*RECORD SET*:
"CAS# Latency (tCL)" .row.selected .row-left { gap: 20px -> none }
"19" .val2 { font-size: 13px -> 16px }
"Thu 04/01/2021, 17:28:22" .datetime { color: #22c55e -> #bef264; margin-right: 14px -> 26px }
* * *
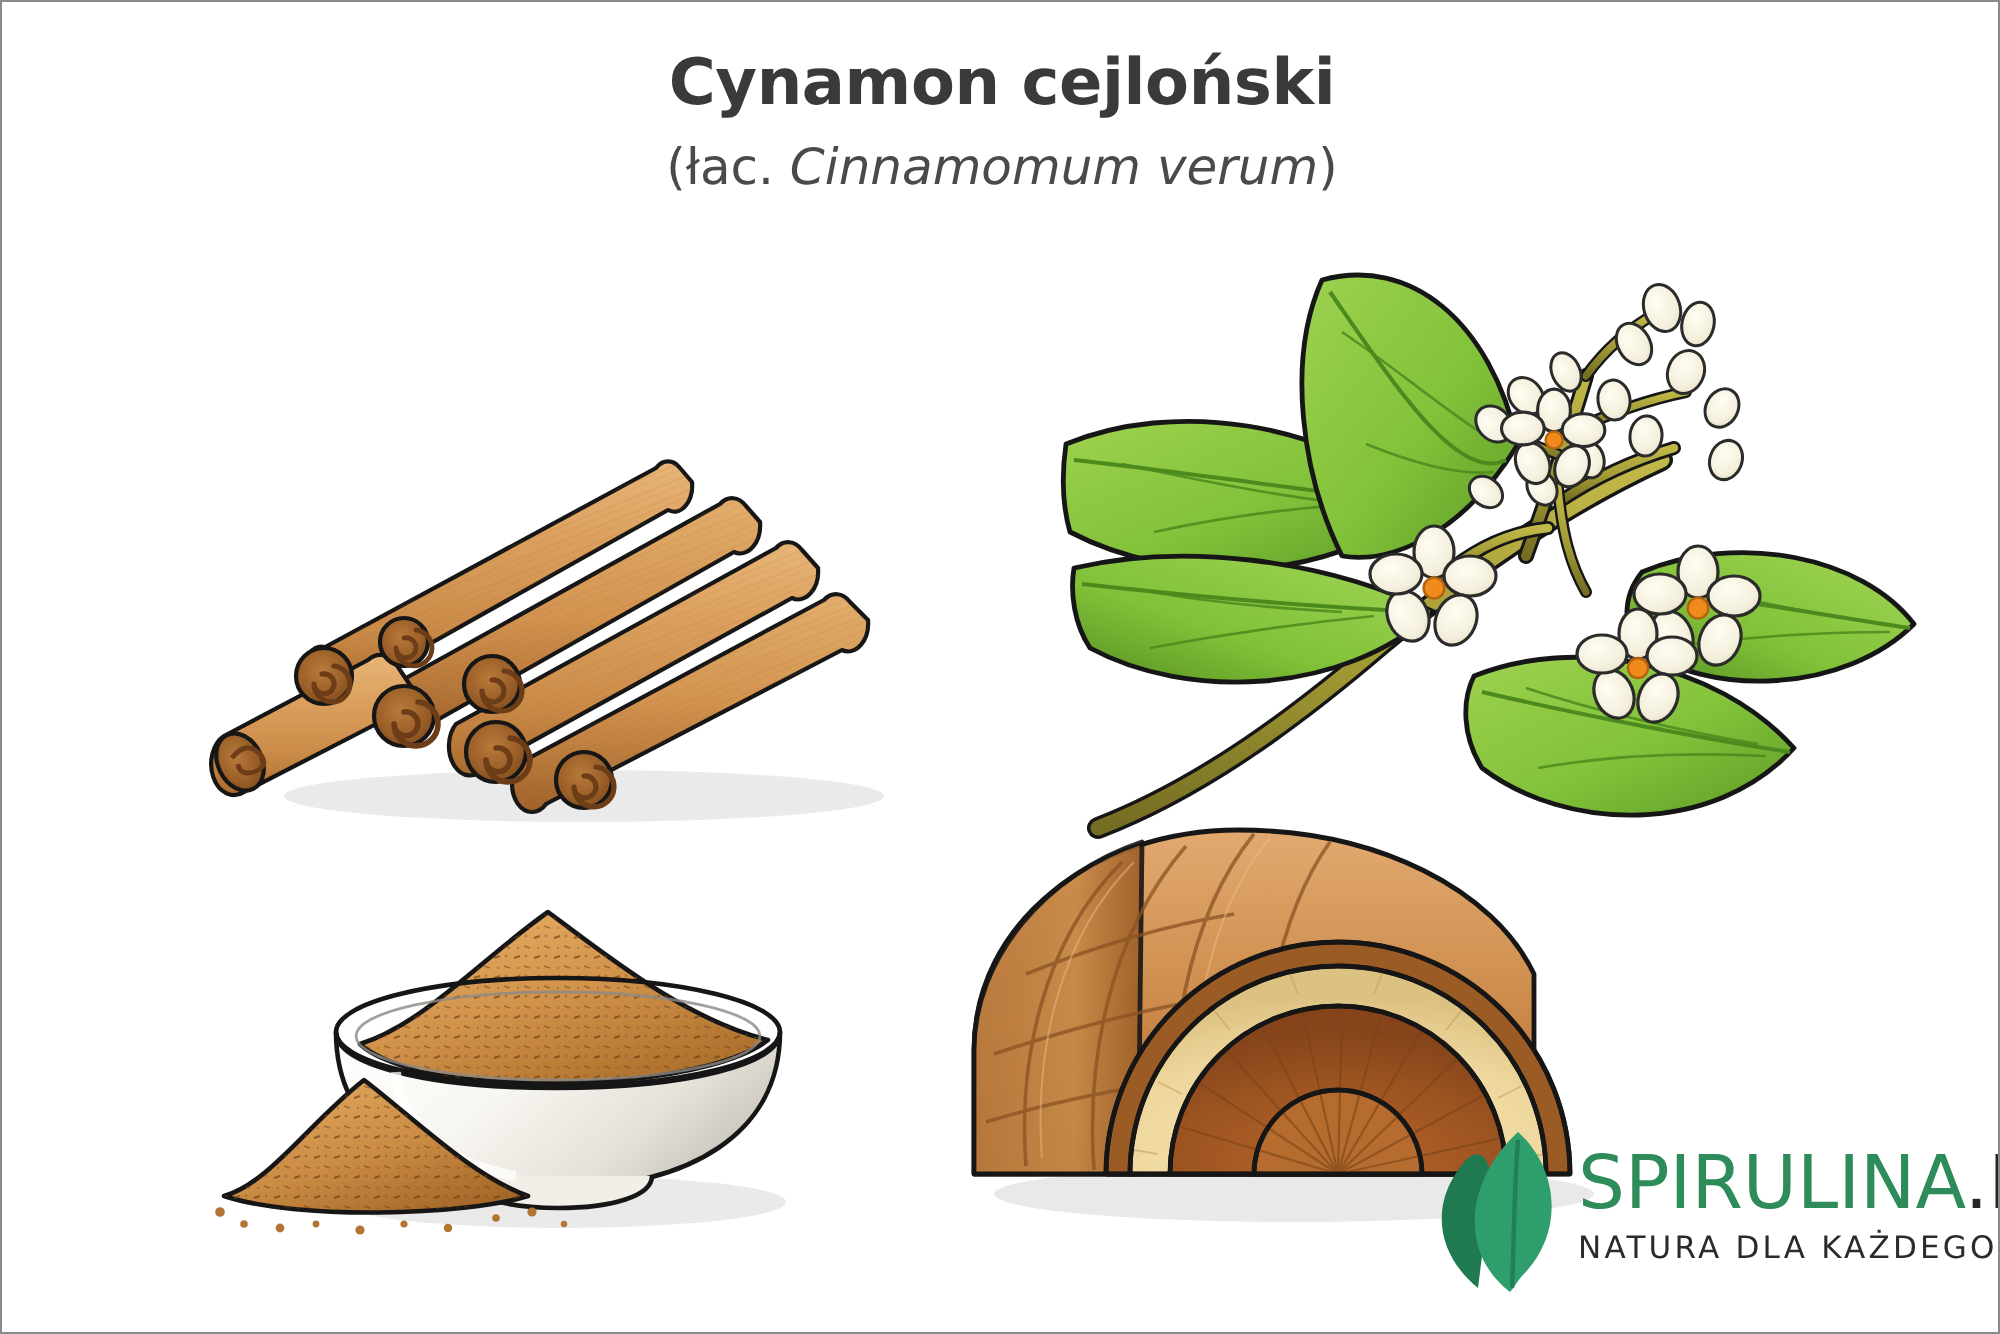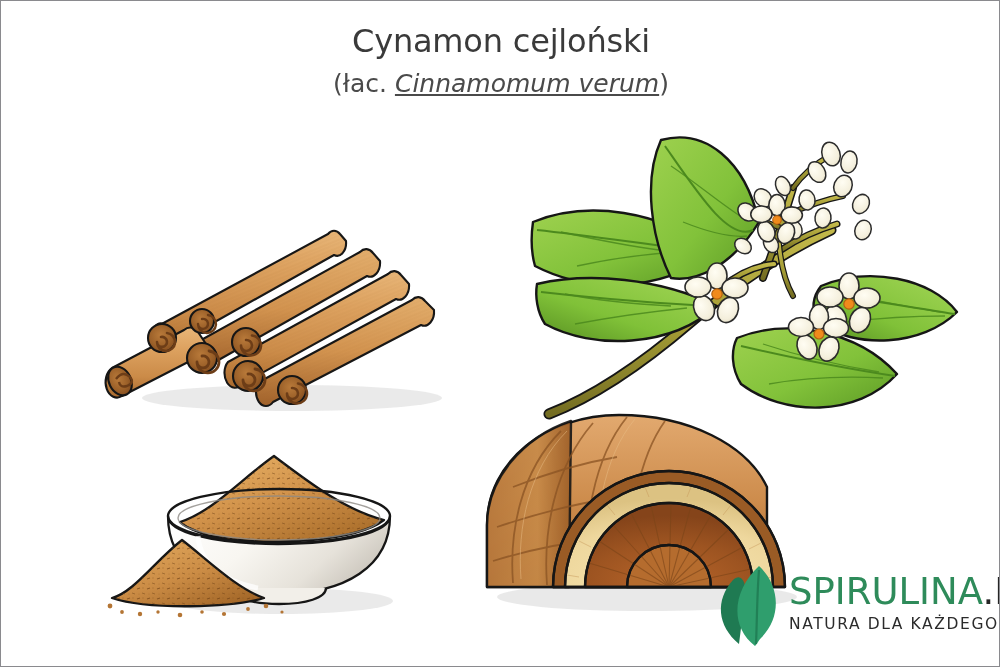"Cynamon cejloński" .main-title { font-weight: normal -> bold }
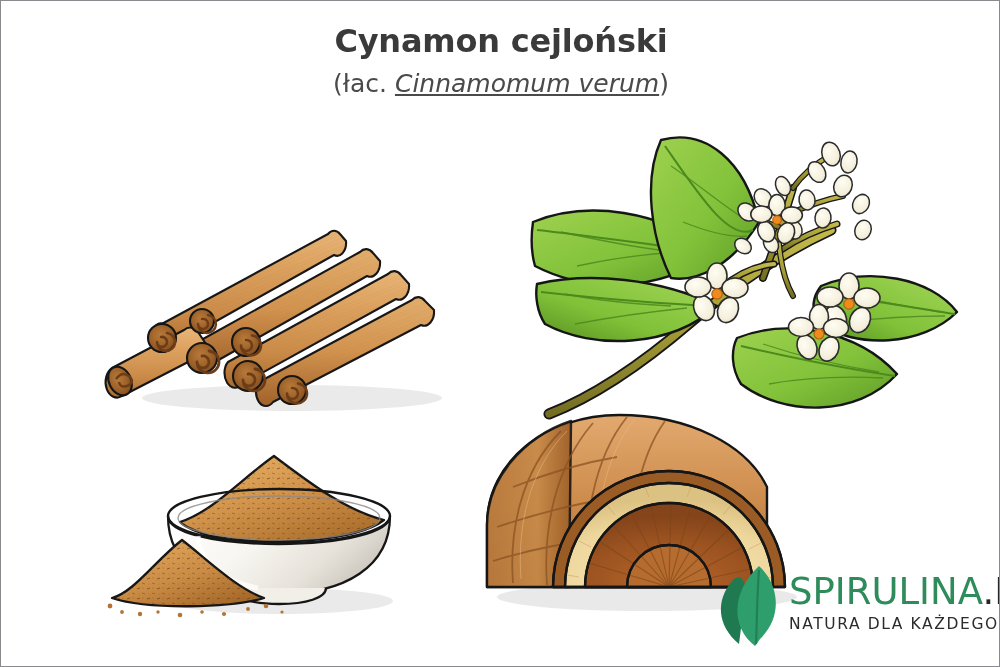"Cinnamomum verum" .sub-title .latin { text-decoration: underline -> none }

*PROBLEM STATEMENT*: All that belongs in your answer is the stretch of entries above from the line with "font-size: 13px ->" through the line with "color: #22c55e ->", printed exactly.

*RESPONSE TO THE EXERCISE*:
"19" .val2 { font-size: 13px -> 16px }
"Thu 04/01/2021, 17:28:22" .datetime { color: #22c55e -> #bef264; margin-right: 14px -> 26px }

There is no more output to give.